Трясся портрет на стене, дед испуганно жмурил глаза.
«Чтобы тело и душа были молоды!»
В соседней квартире живет пенсионер-паралитик. Он любит радио.
«…Были молоды! Были молоды!»
Он хочет, чтобы тело и душа были молоды.
«Ты не бойся ни жары и ни холода!…
…Закаляйся, как сталь!»
Я не боюсь ни жары, ни холода. Я боюсь радио.
«Если хочешь быть здоров — закаляйся,
Позабудь про докторов, водой холодной обливайся!»
Дребезжит стена, напряженная, как мембрана.
«Удар короток — и мяч в воротах!
Кричат болельщики, свисток дает судья!»
Сыплется побелка, стонет паркет. Стена хрипит и воет, паралитик крутит приемник, как пращу.
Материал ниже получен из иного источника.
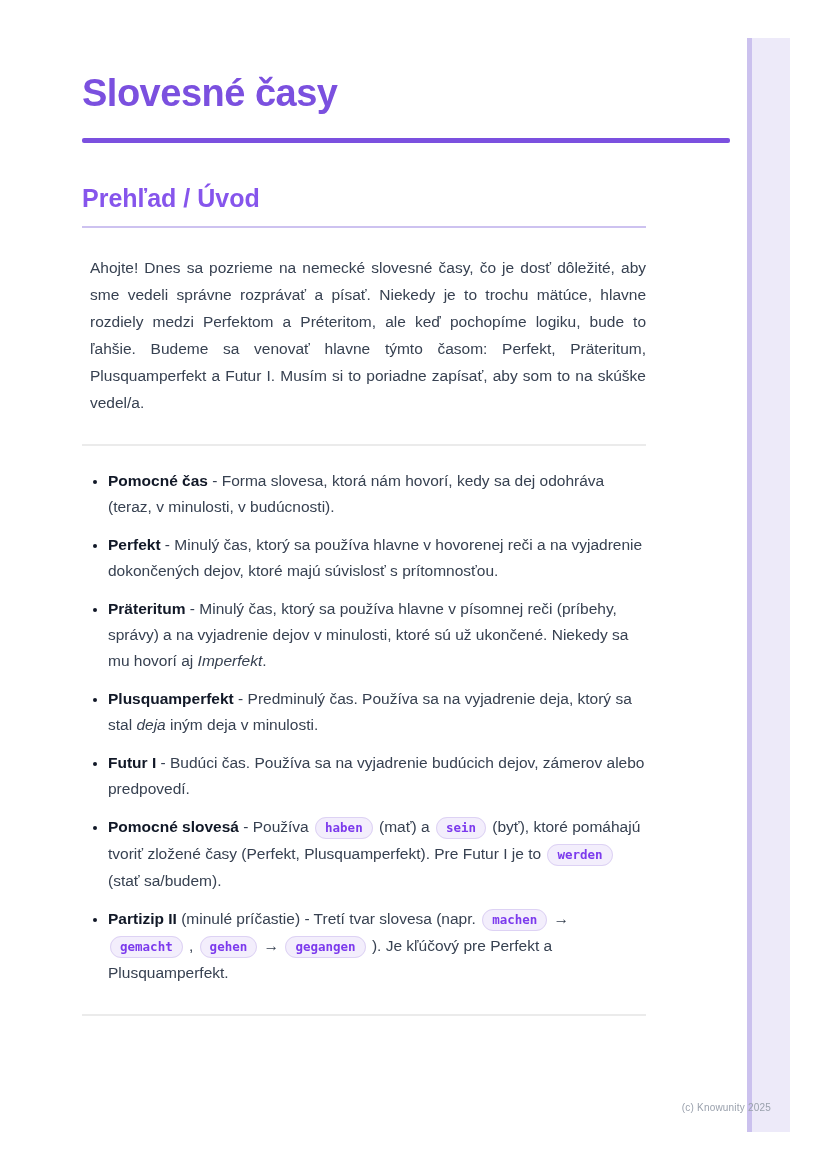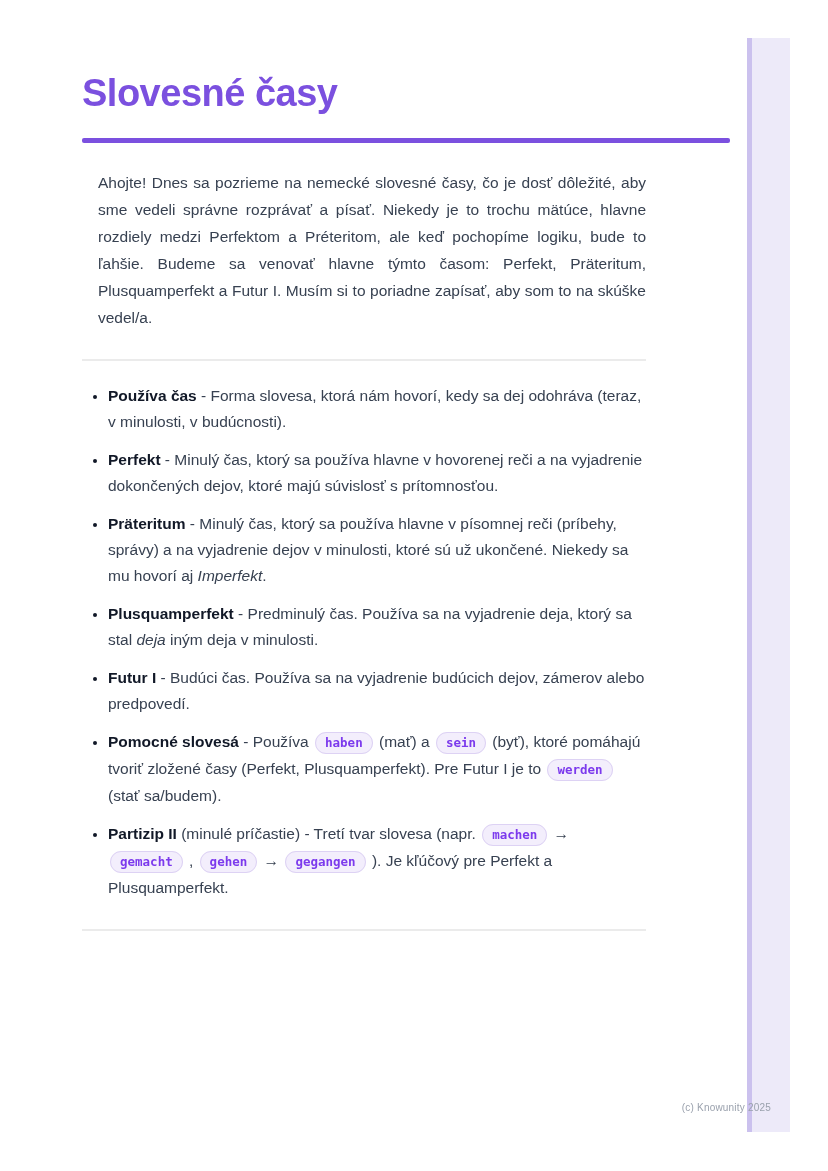--- a/index.html
+++ b/index.html
@@ -47,21 +47,21 @@
     margin: 40px 0 0 0;
     padding-bottom: 13px;
     font-size: 25px;
     line-height: 30px;
     font-weight: bold;
     color: #8655EC;
     border-bottom: 2px solid #CDC2F0;
   }
 
   p.body-paragraph {
-    margin: 26px 0 0 16px;
+    margin: 26px 0 0 8px;
     font-size: 15.5px;
     line-height: 27px;
     color: #374151;
     text-align: justify;
   }
 
   hr.gray-divider {
     border: none;
     border-top: 2px solid #EBEBEB;
     margin: 28px 0 0 0;
@@ -107,28 +107,29 @@
 <body>
 
 <div class="stripe"></div>
 
 <main class="content">
 
   <h1 class="page-title">Slovesné časy</h1>
   <div class="title-rule"></div>
 
   <section>
+    <h2 class="section-heading">Prehľad / Úvod</h2>
     <p class="body-paragraph">Ahojte! Dnes sa pozrieme na nemecké slovesné časy, čo je dosť dôležité, aby sme vedeli správne rozprávať a písať. Niekedy je to trochu mätúce, hlavne rozdiely medzi Perfektom a Préteritom, ale keď pochopíme logiku, bude to ľahšie. Budeme sa venovať hlavne týmto časom: Perfekt, Präteritum, Plusquamperfekt a Futur I. Musím si to poriadne zapísať, aby som to na skúške vedel/a.</p>
   </section>
 
   <hr class="gray-divider">
 
   <section>
     <ul class="definitions" id="definitions-list">
-        <li><strong>Používa čas</strong><span> - Forma slovesa, ktorá nám hovorí, kedy sa dej odohráva (teraz, v minulosti, v budúcnosti).</span></li>
+        <li><strong>Pomocné čas</strong><span> - Forma slovesa, ktorá nám hovorí, kedy sa dej odohráva (teraz, v minulosti, v budúcnosti).</span></li>
         <li><strong>Perfekt</strong><span> - Minulý čas, ktorý sa používa hlavne v hovorenej reči a na vyjadrenie dokončených dejov, ktoré majú súvislosť s prítomnosťou.</span></li>
         <li><strong>Präteritum</strong><span> - Minulý čas, ktorý sa používa hlavne v písomnej reči (príbehy, správy) a na vyjadrenie dejov v minulosti, ktoré sú už ukončené. Niekedy sa mu hovorí aj </span><em>Imperfekt</em><span>.</span></li>
         <li><strong>Plusquamperfekt</strong><span> - Predminulý čas. Používa sa na vyjadrenie deja, ktorý sa stal </span><em>deja</em><span> iným deja v minulosti.</span></li>
         <li><strong>Futur I</strong><span> - Budúci čas. Používa sa na vyjadrenie budúcich dejov, zámerov alebo predpovedí.</span></li>
         <li><strong>Pomocné slovesá</strong><span> - Používa </span><code class="inline-badge">haben</code><span> (mať) a </span><code class="inline-badge">sein</code><span> (byť), ktoré pomáhajú tvoriť zložené časy (Perfekt, Plusquamperfekt). Pre Futur I je to </span><code class="inline-badge">werden</code><span> (stať sa/budem).</span></li>
         <li><strong>Partizip II</strong><span> (minulé príčastie) - Tretí tvar slovesa (napr. </span><code class="inline-badge">machen</code><span> → </span><code class="inline-badge">gemacht</code><span> , </span><code class="inline-badge">gehen</code><span> → </span><code class="inline-badge">gegangen</code><span> ). Je kľúčový pre Perfekt a Plusquamperfekt.</span></li>
       </ul>
   </section>
 
   <hr class="gray-divider">

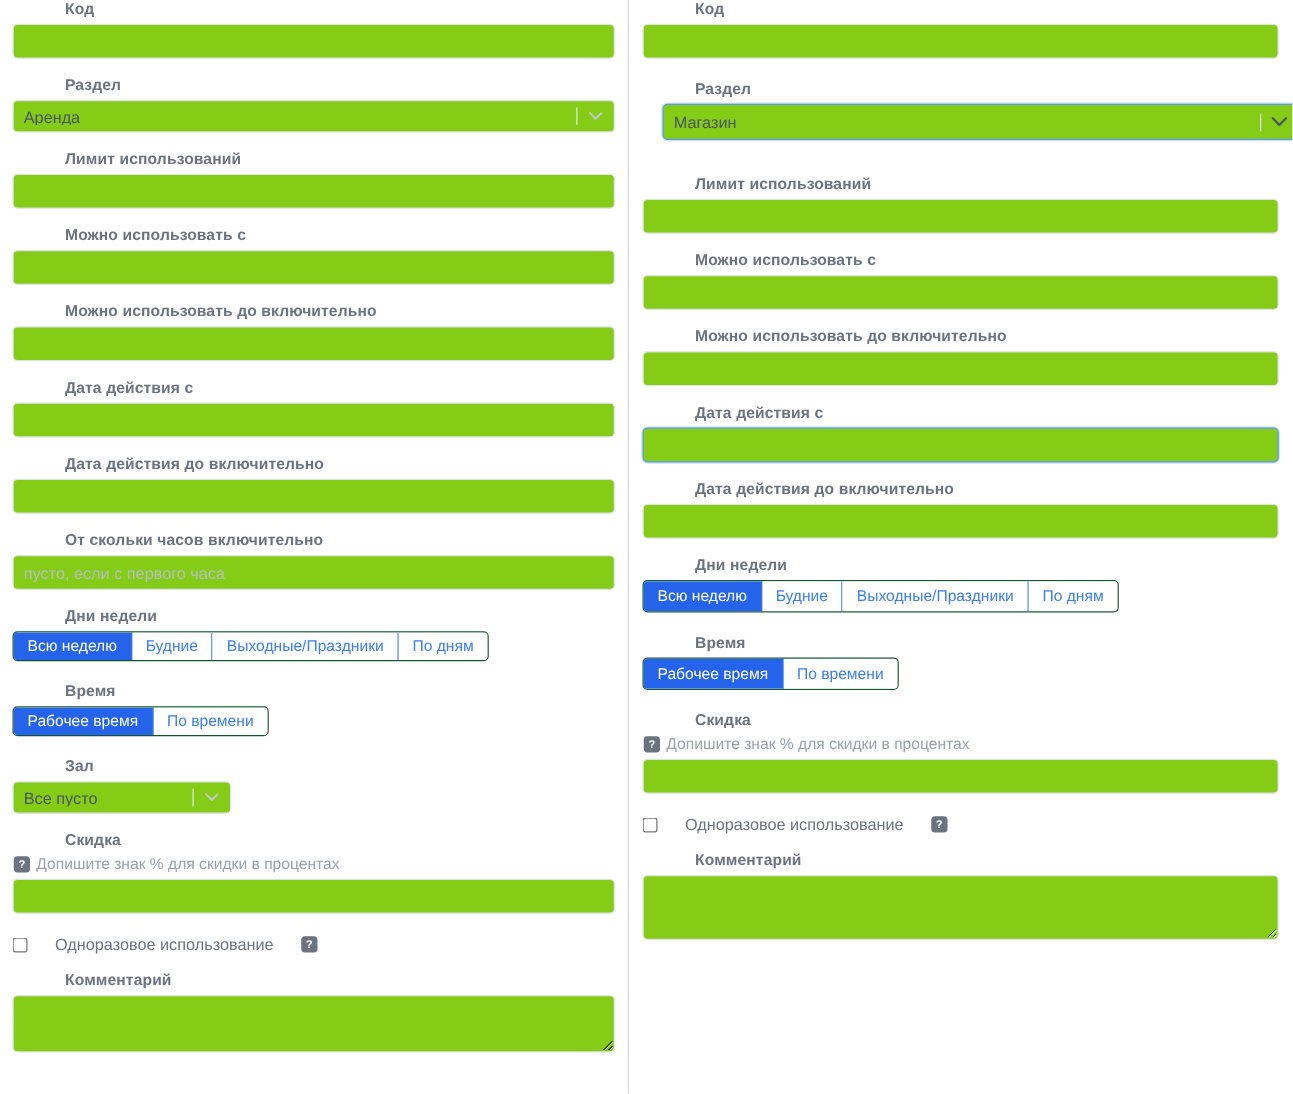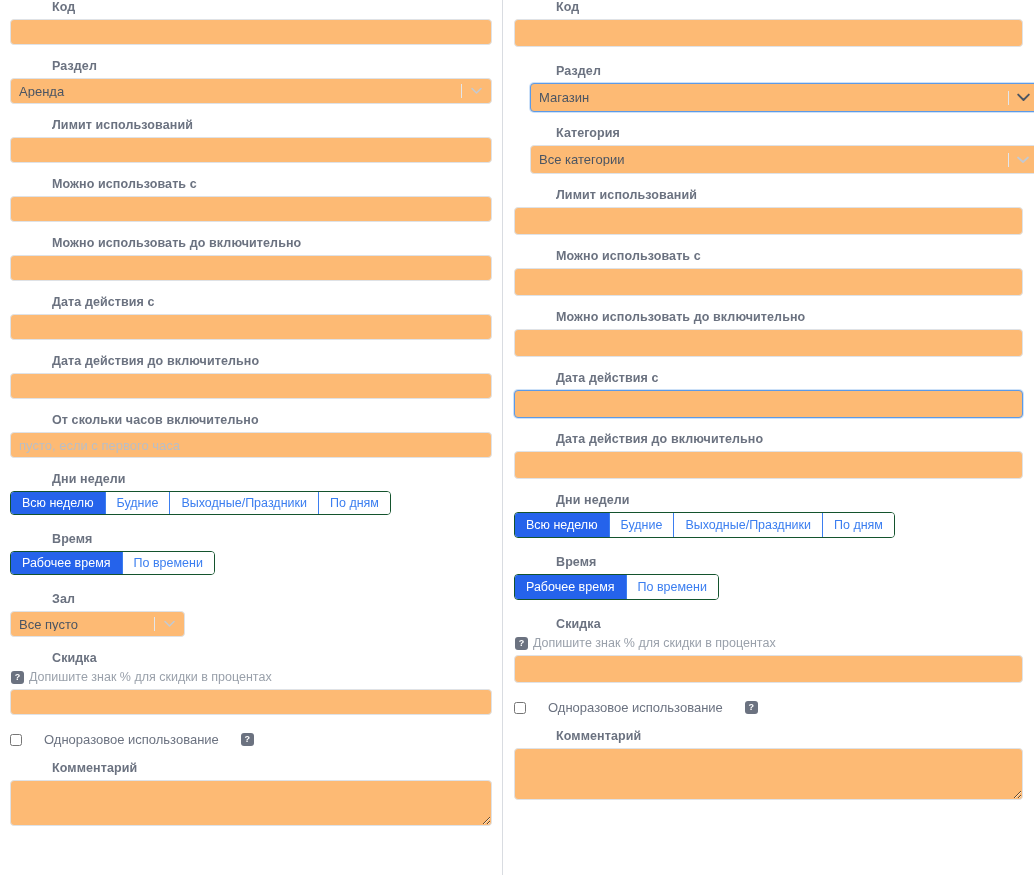--- a/index.html
+++ b/index.html
@@ -56,28 +56,28 @@
   }
   .panel-right label.fld-label { font-size: 12.5px; }
 
   input.txt, .sel, textarea.ta {
     box-sizing: border-box;
     display: block;
     width: 100%;
     font-family: "Liberation Sans", "DejaVu Sans", sans-serif;
     font-size: 13px;
     color: #4b5563;
-    background: #fdba74;
+    background: #84cc16;
     border: 1px solid #dfe2e6;
     border-radius: 4px;
     outline: none;
   }
   input.txt {
     height: 26px;
-    padding: 0 8px;
+    padding: 13px 8px;
   }
   .panel-right input.txt { height: 28px; }
 
   input.txt::placeholder { color: #b9bec6; }
 
   input.txt.focused, .sel.focused {
     border: 1px solid #5b9ae8;
     box-shadow: 0 0 0 1px rgba(91,154,232,0.30);
   }
 
@@ -341,32 +341,20 @@
         <span class="sel-sep"></span>
         <span class="sel-arrow">
           <svg width="13" height="9" viewBox="0 0 13 9">
               <path d="M1.2 1.6L6.5 7L11.8 1.6" stroke="#4b5563" stroke-width="1.9" fill="none" stroke-linecap="round" stroke-linejoin="round"></path>
             </svg>
         </span>
       </div>
     </div>
     <div class="gap-m"></div>
 
-    <div class="field">
-      <label class="fld-label">Категория</label>
-      <div class="sel">
-        <span class="sel-value">Все категории</span>
-        <span class="sel-sep"></span>
-        <span class="sel-arrow">
-          <svg width="12" height="8" viewBox="0 0 12 8">
-              <path d="M1 1.5L6 6L11 1.5" stroke="#c4c9d0" stroke-width="1.7" fill="none" stroke-linecap="round" stroke-linejoin="round"></path>
-            </svg>
-        </span>
-      </div>
-    </div>
     <div class="gap-m"></div>
 
     <div class="field">
       <label class="fld-label">Лимит использований</label>
       <input class="txt" type="text" placeholder="" style="">
     </div>
     <div class="gap-m"></div>
 
     <div class="field">
       <label class="fld-label">Можно использовать с</label>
«В хоккей играют настоящие мужчины. Трус не играет в хоккей!»
Трус не играет. Трус не слушает радио. Трус жить не может. «…Все выше и выше, и выше! Голы, очки, секунды! Спорт! Спорт! Спорт!»
Физкультурный парад. Спортлото. Звездный заплыв черноморских моряков. Спартакиада. Гимнастическая пирамида. Олимпиада. Самый сильный человек планеты Василий Алексеев поднял 600 килограммов. Советский народ — на сдачу нового норматива комплекса ГТО! Товарищ Сталин — лучший друг физкультурников! Хочешь в космос — занимайся спортом! «Эй, вратарь, готовься к бою! Часовым ты поставлен у ворот!»
Радиоволны размозжили, в клочья разорвали паралитика, липкими струйками, густыми потеками разметало его по стенам занимаемой им жилплощади.
«…Чтобы тело и душа были молоды! Были молоды!.. Были молоды!..»
Физкультура и радио — плоть и дух. Люди без цели, без воли, без памяти занимаются физкультурой и слушают радио.
Только в ванной под сильной струей душа не слышно радио, и я счастлива: паралитик не знает, что я наплевала на предписание закаляться, как сталь — я не обливаюсь водой холодной, поскольку тело мое и так молодо, а душа моя все равно незапамятно стара, ей несколько тысяч лет.
Из— за соседа я никогда не завтракаю дома -вдруг он проломит своей радиостенобитой машиной перегородку и ввалится ко мне в комнату? Мычащий, слюнявый, не боящийся ни жары и ни холода, закаленный, как сталь. Мне его безумно жалко, но и себя тоже — я его очень боюсь.
Лечу по лестнице, лифта ждать глупо. Жую по дороге яблоко; у него кислый свежий радостный вкус. Во дворе, в песочнице плавают пузатенькие, задумчивые, как рыбки-гупии, малыши. Мимо дома, мимо сквера, через школьный двор. В пустых гулких классах перекатываются голоса маляров. Из окна выкинули большую карту мира, и повисли на мгновение высоко надо мной два цветных полушария — переливающееся пенснэ вселенной. Раскачиваясь, медленно планируя, опускались они на землю, как солнечные очки мира. Синие очки слепого творца.
Сегодня я еду на час позже, чем обычно. Просто в стеклянном дребезжащем сундуке троллейбуса. Я еду не на работу. Сегодня я сердечно приветствую. Я еще не знаю, кого я буду сердечно приветствовать: мне велено явиться в десять часов к столбу номер 273 на Ленинском проспекте, и там мне скажут, какого дорогого гостя столицы мы будем сегодня сердечно приветствовать.
В нашем гостеприимном городе самые сердечные люди работают в Октябрьском районе. Здесь проходит трасса следования гостей из Внуковского аэропорта, и не реже раза в неделю нас выводят сердечно приветствовать очередного нашего друга.